Artikeldienst Online

11:14

Auf den ersten Blick haben sie nichts gemeinsam, doch alles geschieht in der gleichen Stadt und zur gleichen Zeit, nämlich um 11:14 Uhr nachts. Drei Freunde, die eine Tour im Mini-Van der Mutter unternehmen, ein Vater, der sich Sorgen um seine Tochter macht, ein überforderter Polizist, ein Überfall auf eine Tankstelle und keinerlei Erklärungen, was sich da eigentlich abspielt. Am Ende werden sich alle Geschichten irgendwo treffen.
Vor zehn Jahren begann die Serie der Horrorfilme, die im Verlauf immer verwirrender und erst ganz am Ende aufgeklärt wurden. Der Vorreiter dafür war Wes Craven mit seinem Streifen "Scream". Innerhalb kürzester Zeit folgten unzählige Film-Klone nach diesem Schema, so dass es damit bald schon langweilig wurde.Bereits vor drei Jahren wurde diese Idee wieder ausgegraben, und dabei herausgekommen ist "11:14", ein intelligenter und packender Streifen, der dem Zuschauer über die gesamte Länge die Fragezeichen ins Gesicht schreibt. Kurz vor dem Abspann kommt dann endlich die Erlösung mit der überraschenden Erklärung und ein sattes Aha-Erlebnis stellt sich ein.
Neben einer pfiffigen Geschichte gesellen sich große Namen zu diesem Film, allen voran Oscar-Preisträgerin Hillary Swank, der fast schon vergessene Patrick Swayze, Henry Thomas, der als Kind mit "E.T." weltbekannt wurde und Rachel Leigh Cook, bekannt aus dem Teenie-Streifen "Eine wie keine". An Bonus-Material bietet die DVD eine ganze Menge: Neben drei Kinotrailern und verschiedenen TV-Sots finden sich ein "Hinter den Kulissen"-Special, Interviews mit fast der gesamten Besetzung sowie dem Regisseur.

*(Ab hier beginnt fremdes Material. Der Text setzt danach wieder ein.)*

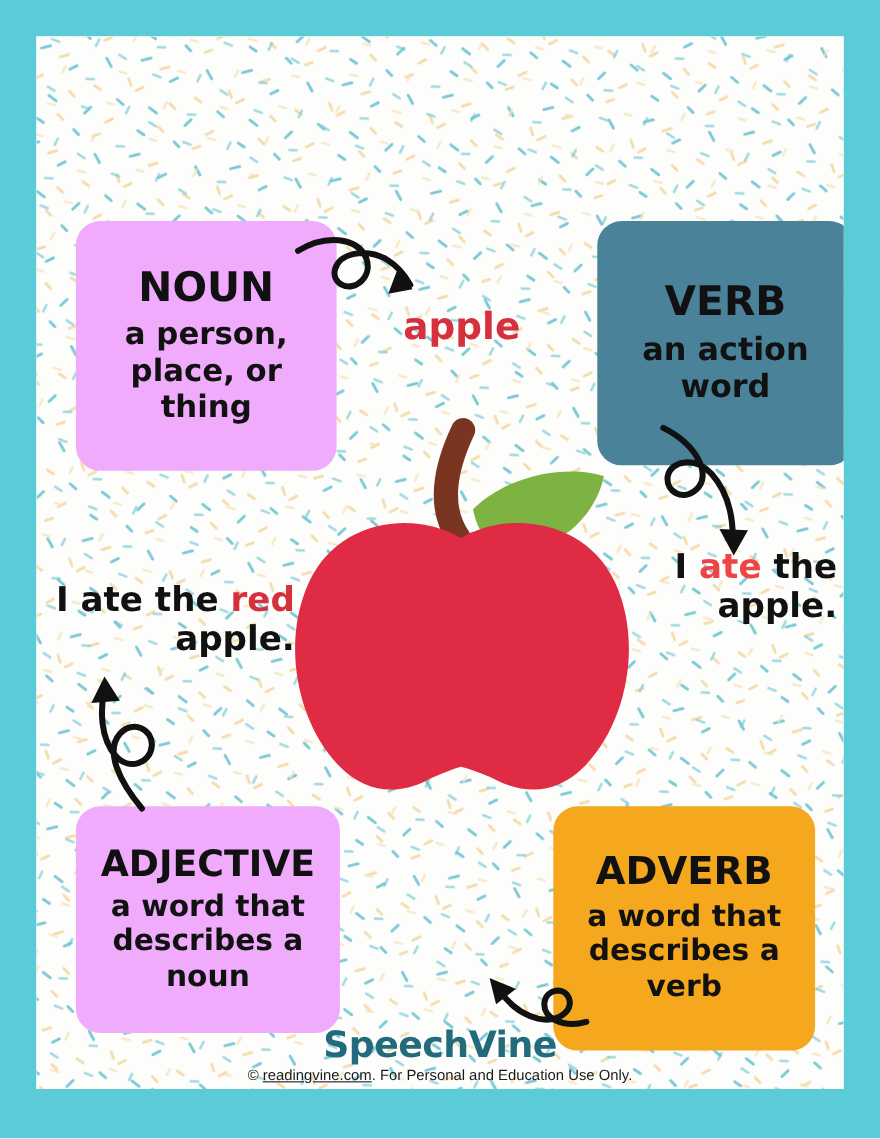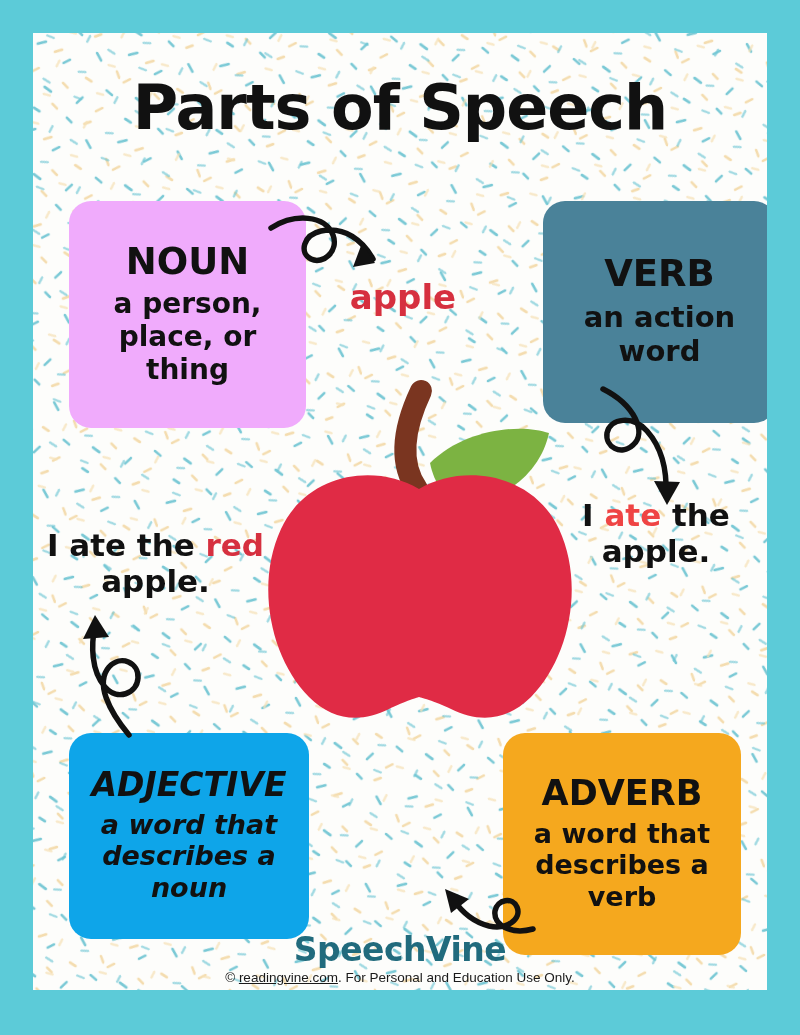"Parts of Speech" div { html: <div>Parts of Speech</div> -> none }
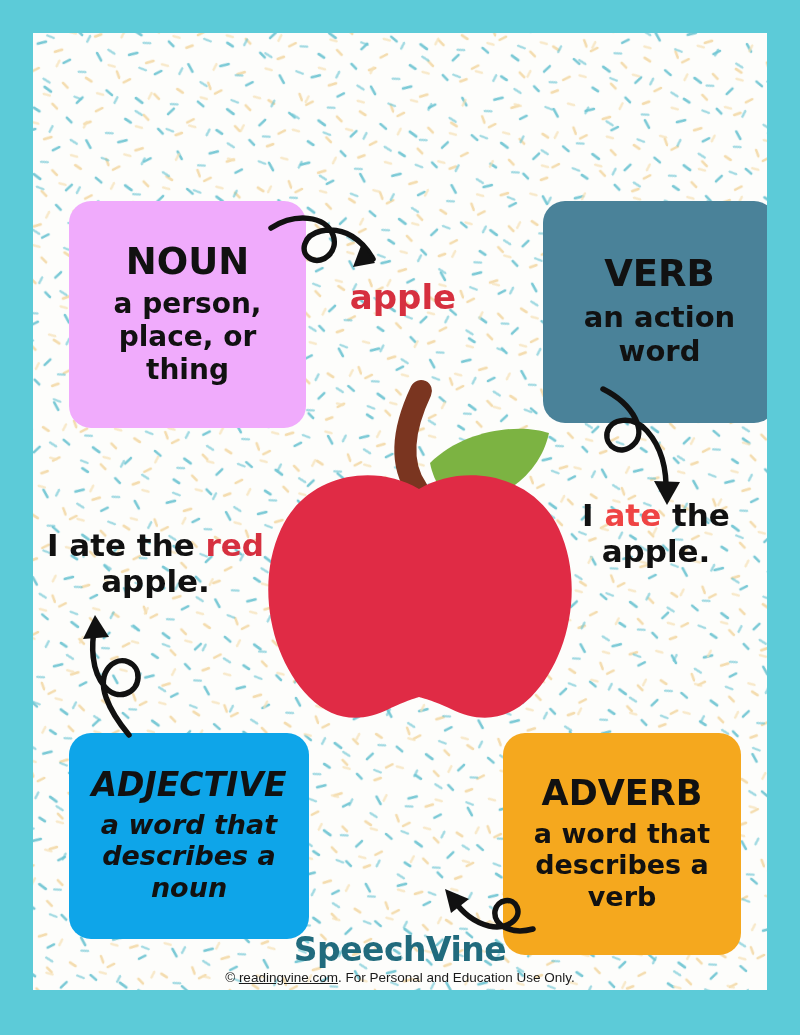"apple" .example { text-align: center -> right }
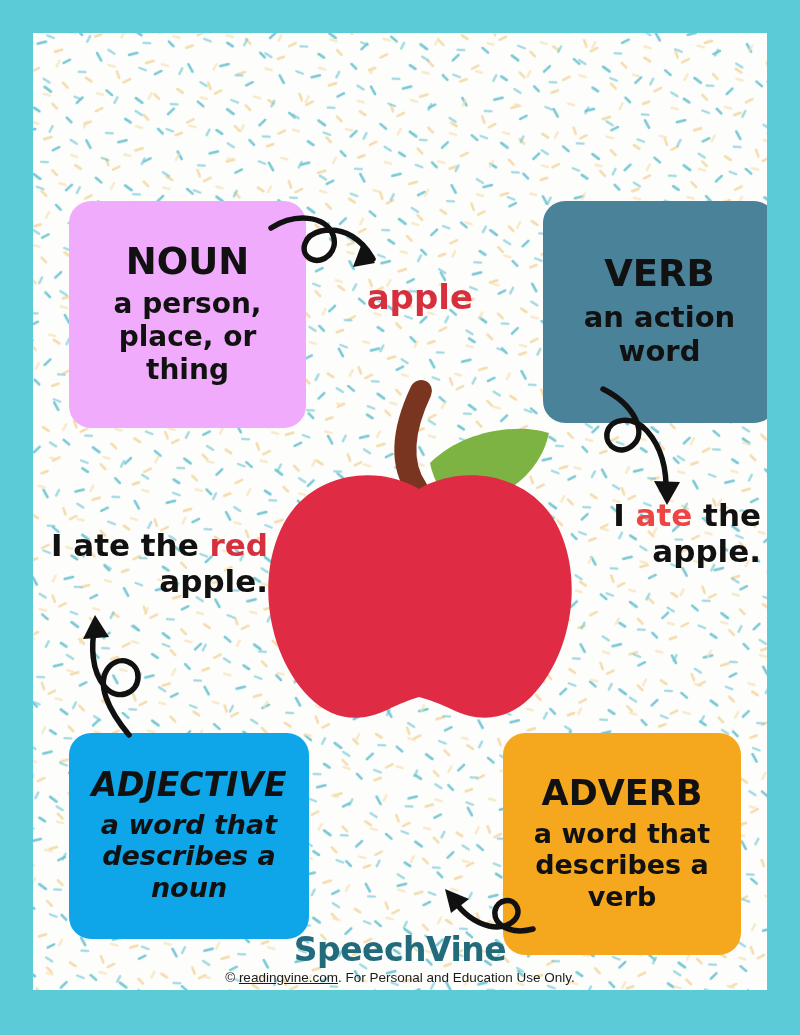"ADJECTIVE" div.defbox { background: #0ea5e9 -> #f0abfc; font-style: italic -> none }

In der Hülle findet sich dazu noch ein 16-seitiges Booklet mit interessanten Informationen zum Film. Bei der Tonfassung bleiben kaum Wünsche offen: feinstes Dolby Digital 5.1 in deutscher und englischer Sprache, dazu noch eine deutsche dts-Fassung.

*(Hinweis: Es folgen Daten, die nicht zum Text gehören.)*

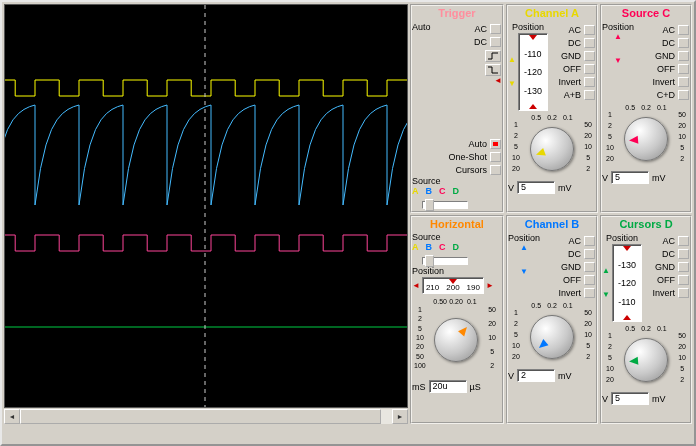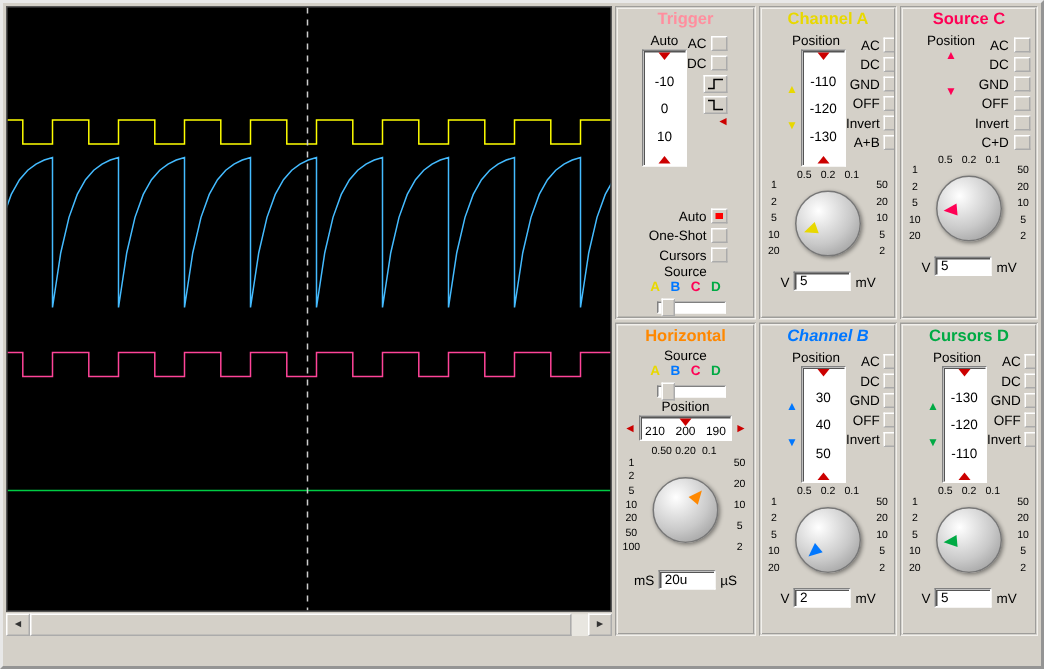"Trigger" .panel { align-items: center -> flex-start; padding: 1px 16px -> 1px 0 }
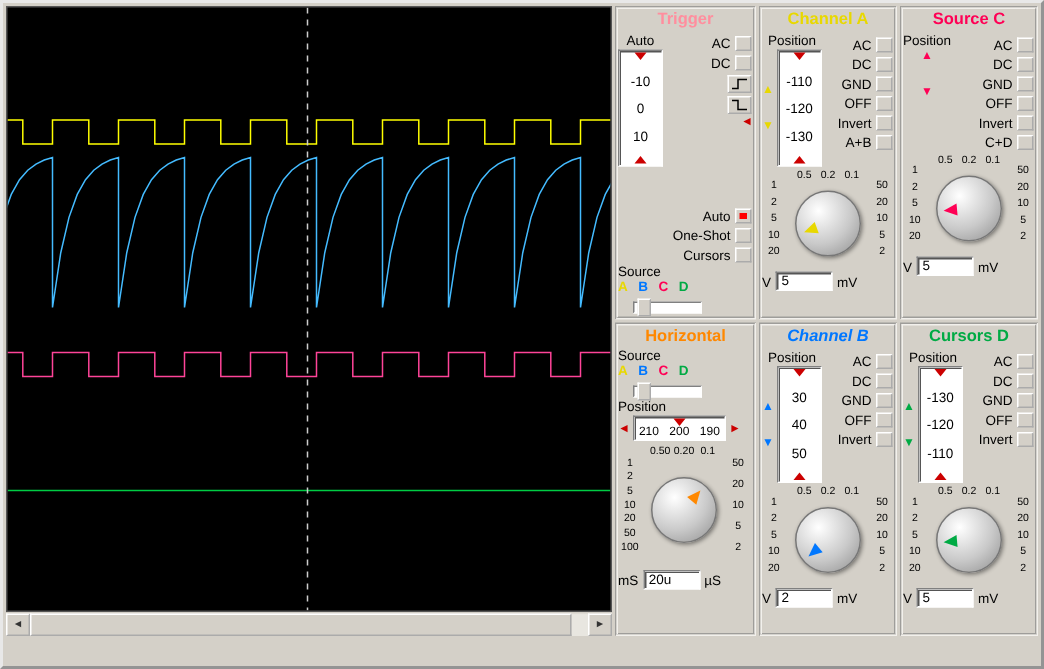"-10" div.pos-display { html: <div> <div></div> <span>-10</span> <span>0</span> <span>10</span> <div></div> </div> -> none }
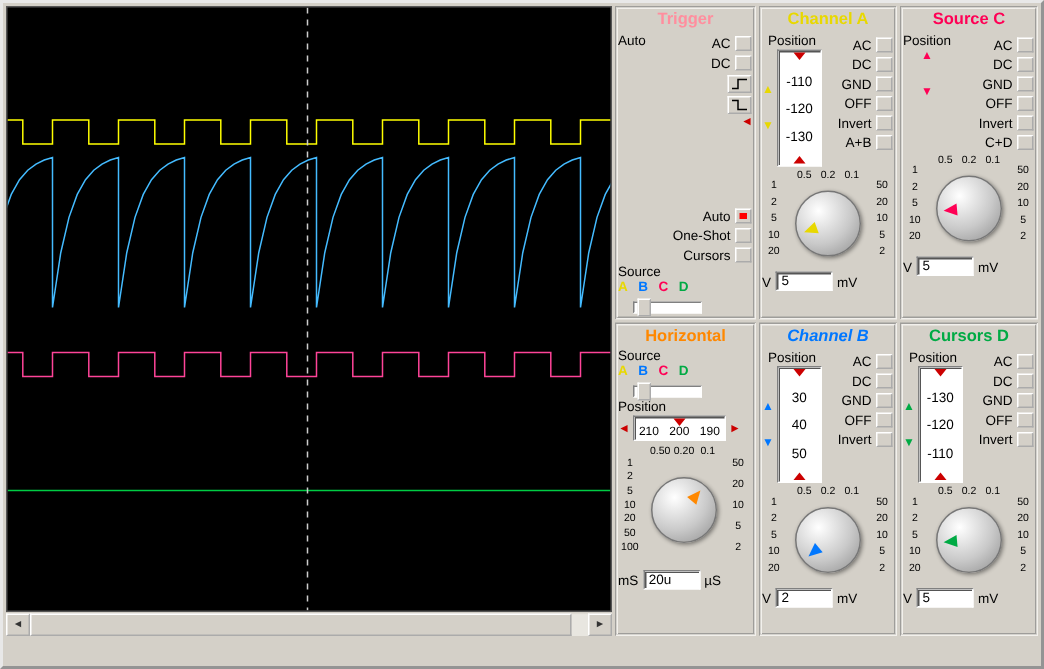"Channel B" div.panel-title { font-style: italic -> none }
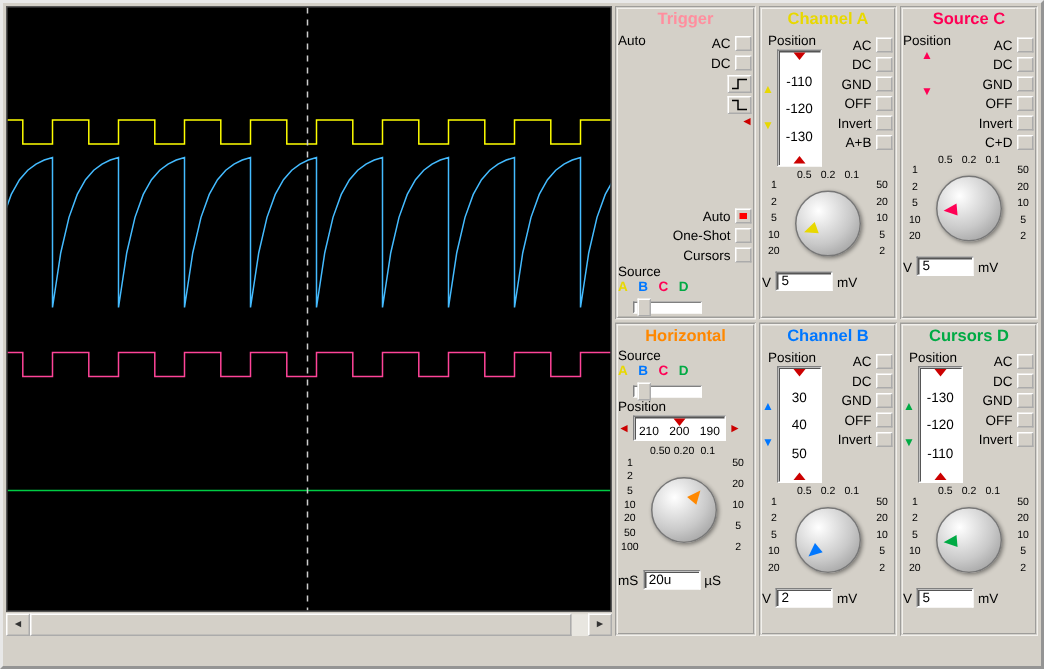"30" div.pos-display { html: <div> <div></div> <span>30</span> <span>40</span> <span>50</span> <div></div> </div> -> none }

Ein außerordentlich gut gemachter Film mit einer komplett durchdachten Geschichte, hervorragend gespielt und von der ersten Minute an Spannung pur bis zum Abspann.
Wer Freude an undurchsichtigen Geschichten hat oder sich einfach gut unterhalten lassen möchte ist mit "11:14" bestens bedient. Wer dieses Genre bisher noch nicht kennengelernt hat, der kann diesen Film bedenkenlos als Einstiegsdroge nutzen.